As you also know Bishop Fellay accompanied by Father Schmidberger were received in audience by Pope Benedict XVI who was accompanied by Cardinal Darío Castrillón Hoyos, head of the Ecclesia Dei Commission.  I’m sure many of you have read on the Internet all the armchair experts and theologians who were predicting the collapse of the SSPX.  Bishop Fellay simply presented the Pope with another statement of our positions notably the two pre-conditions for the lifting of the ban on the traditional Mass and acknowledging the right of all priests to offer it without special permission or indult and the retraction of the excommunication of the SSPX bishops.  We do not want a universal indult.  An indult or special permission is not necessary.  An indult means that the Mass was abrogated and that they had the right to take it away from us.  The Mass was never abrogated and they have no right to take it away from us.  The retraction of the so-called excommunication against the bishops because even according to the 1983 code of canon law, when something is done out of necessity there is no penalty.  Either the law applies or it does not.  If it applies to them it applies to us also.  So our Archbishop Lefebvre, Bishop de Castro Mayer and our 4 bishops were never excommunicated.  They agreed to continue the meetings. 

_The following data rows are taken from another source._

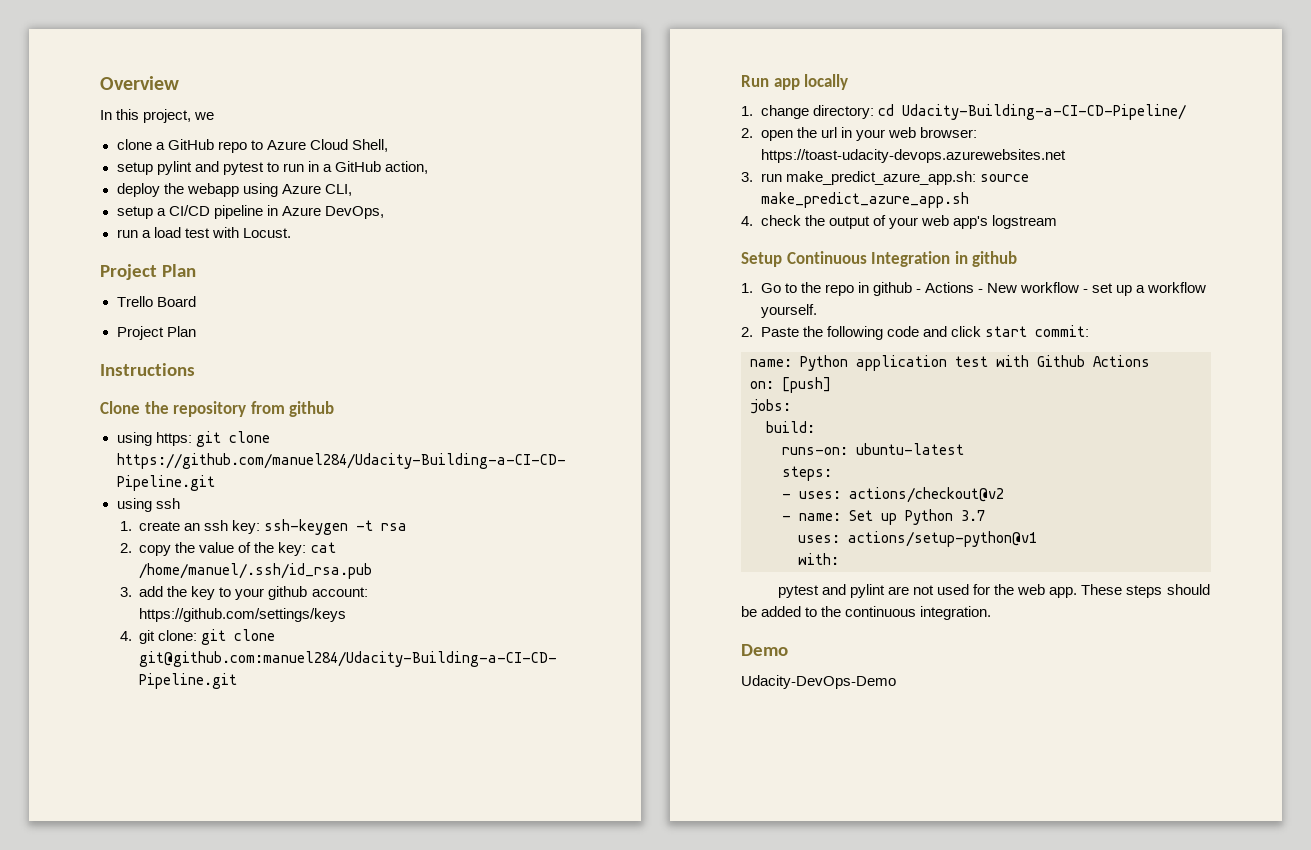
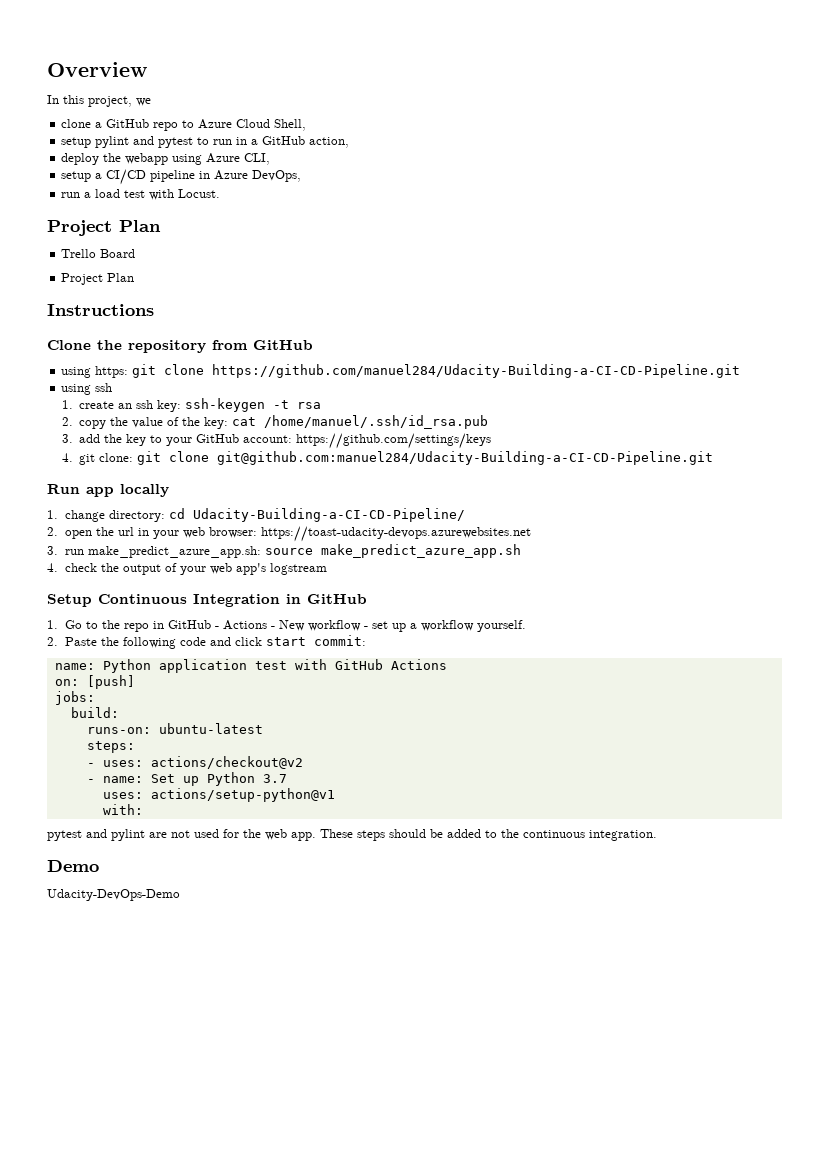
- Clone the repository from github
+ Clone the repository from GitHub
- 3. add the key to your github account: https://github.com/settings/keys
+ 3. add the key to your GitHub account: https://github.com/settings/keys
- Setup Continuous Integration in github
+ Setup Continuous Integration in GitHub
- 1. Go to the repo in github - Actions - New workflow - set up a workflow yourself.
+ 1. Go to the repo in GitHub - Actions - New workflow - set up a workflow yourself.
- name: Python application test with Github Actions
+ name: Python application test with GitHub Actions

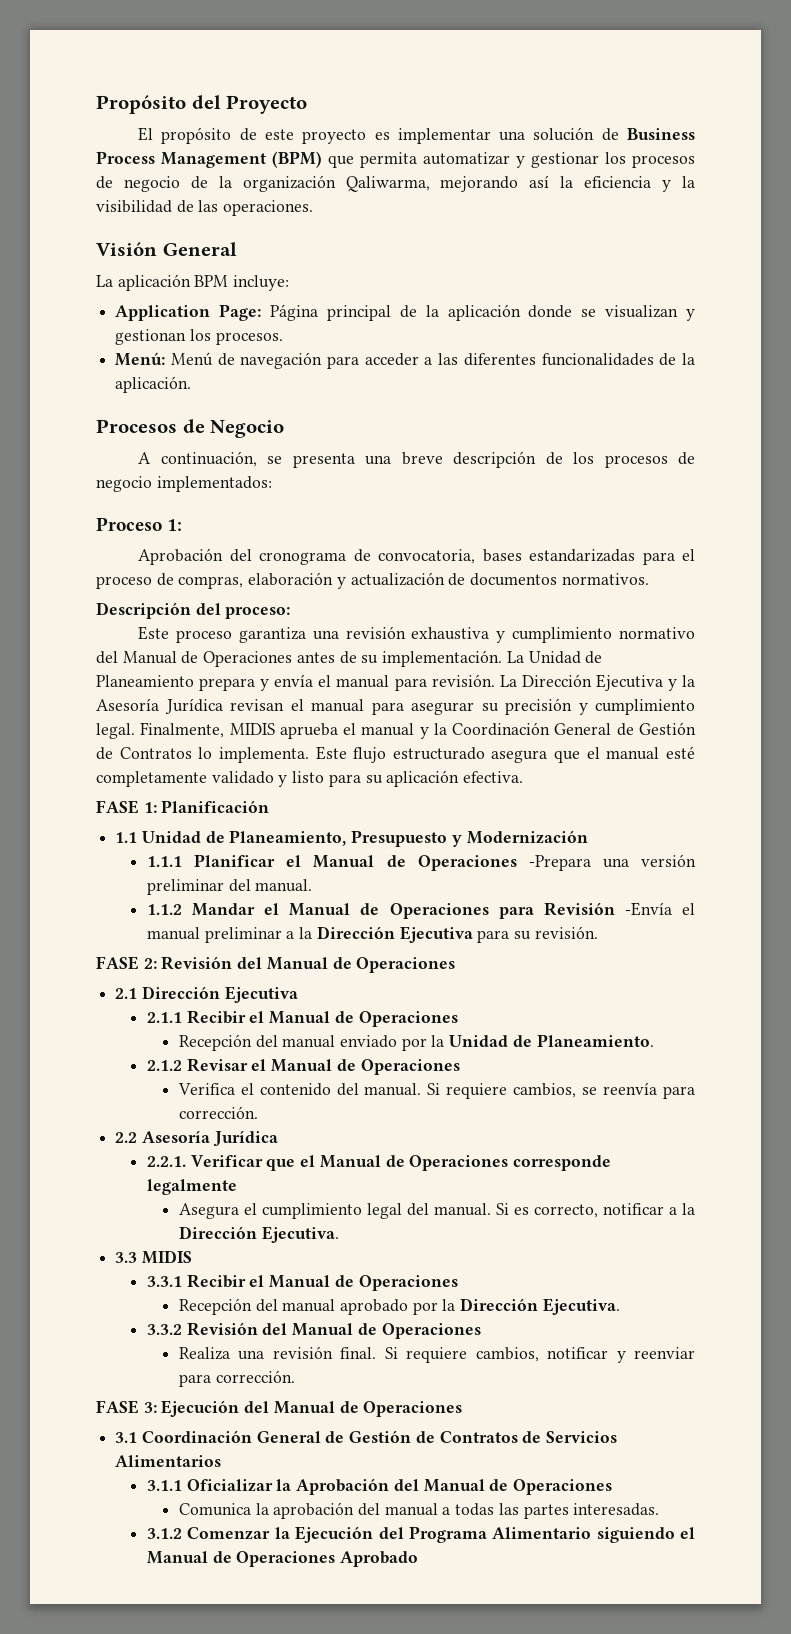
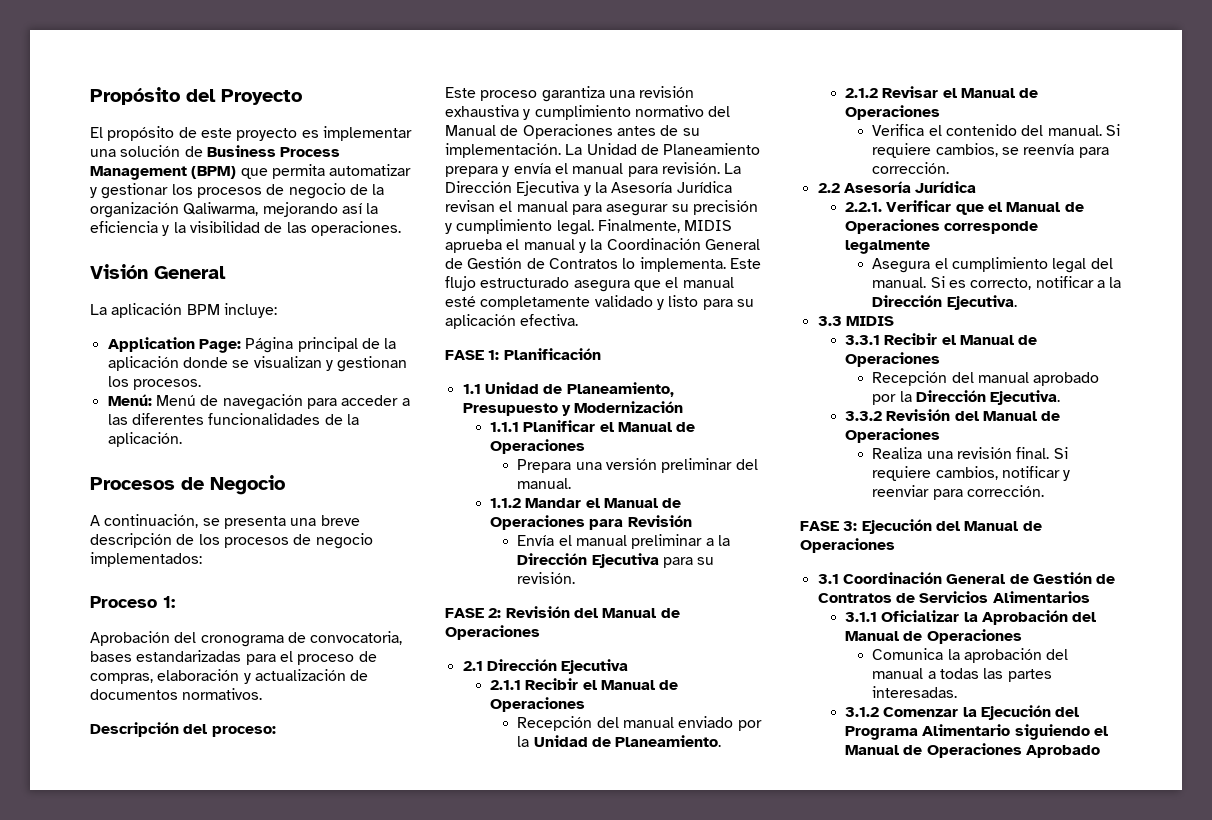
- 1.1.1 Planificar el Manual de Operaciones -Prepara una versión preliminar del manual.
+ 1.1.1 Planificar el Manual de Operaciones
+ Prepara una versión preliminar del manual.
- 1.1.2 Mandar el Manual de Operaciones para Revisión -Envía el manual preliminar a la Dirección Ejecutiva para su revisión.
+ 1.1.2 Mandar el Manual de Operaciones para Revisión
+ Envía el manual preliminar a la Dirección Ejecutiva para su revisión.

But as Father Schmidberger said in an interview the solution to the problem does not appear to be months away but years away.  The theological points which oppose us are not minor details; they are matters of faith not merely disciplinary.  The constant effort to make us accept Vatican II and the new mass, the ongoing ecumenical scandals do not bode well.  Nor can we accept to be looked upon as returning to the Church we never left.  To accept what they call, the “restoration to full communion” would mean to accept we left the Church, that we created a schism, which of course we do not accept.  You cannot create a schism by keeping the Faith!  We are in full communion with the Church.  It would also mean that we were wrong in resisting the novelties of Vatican II many times condemned by the previous Popes.  If we were wrong they were wrong.  This is not possible.  Our positions are what they taught nothing else.  This is why we can be sure of our positions.  If it were only our opinions then fine.  But the faith is not matter of opinion as Benedict XVI himself said while he was still Cardinal Ratzinger.  This is why the discussions we want to have are not negotiations.  One cannot negotiate the faith.

So we need to continue being patient.  We know the solution will come from Rome, when the Roman authorities return to the fullness of the Catholic faith.

Continue to pray and sacrifice for this intention.  When enough Rosaries have been said and enough sacrifices made our Lady will see fit to have the Pope consecrate Russia to her Immaculate Heart and the crisis will end. Be assured of my grateful daily prayers for you and yours.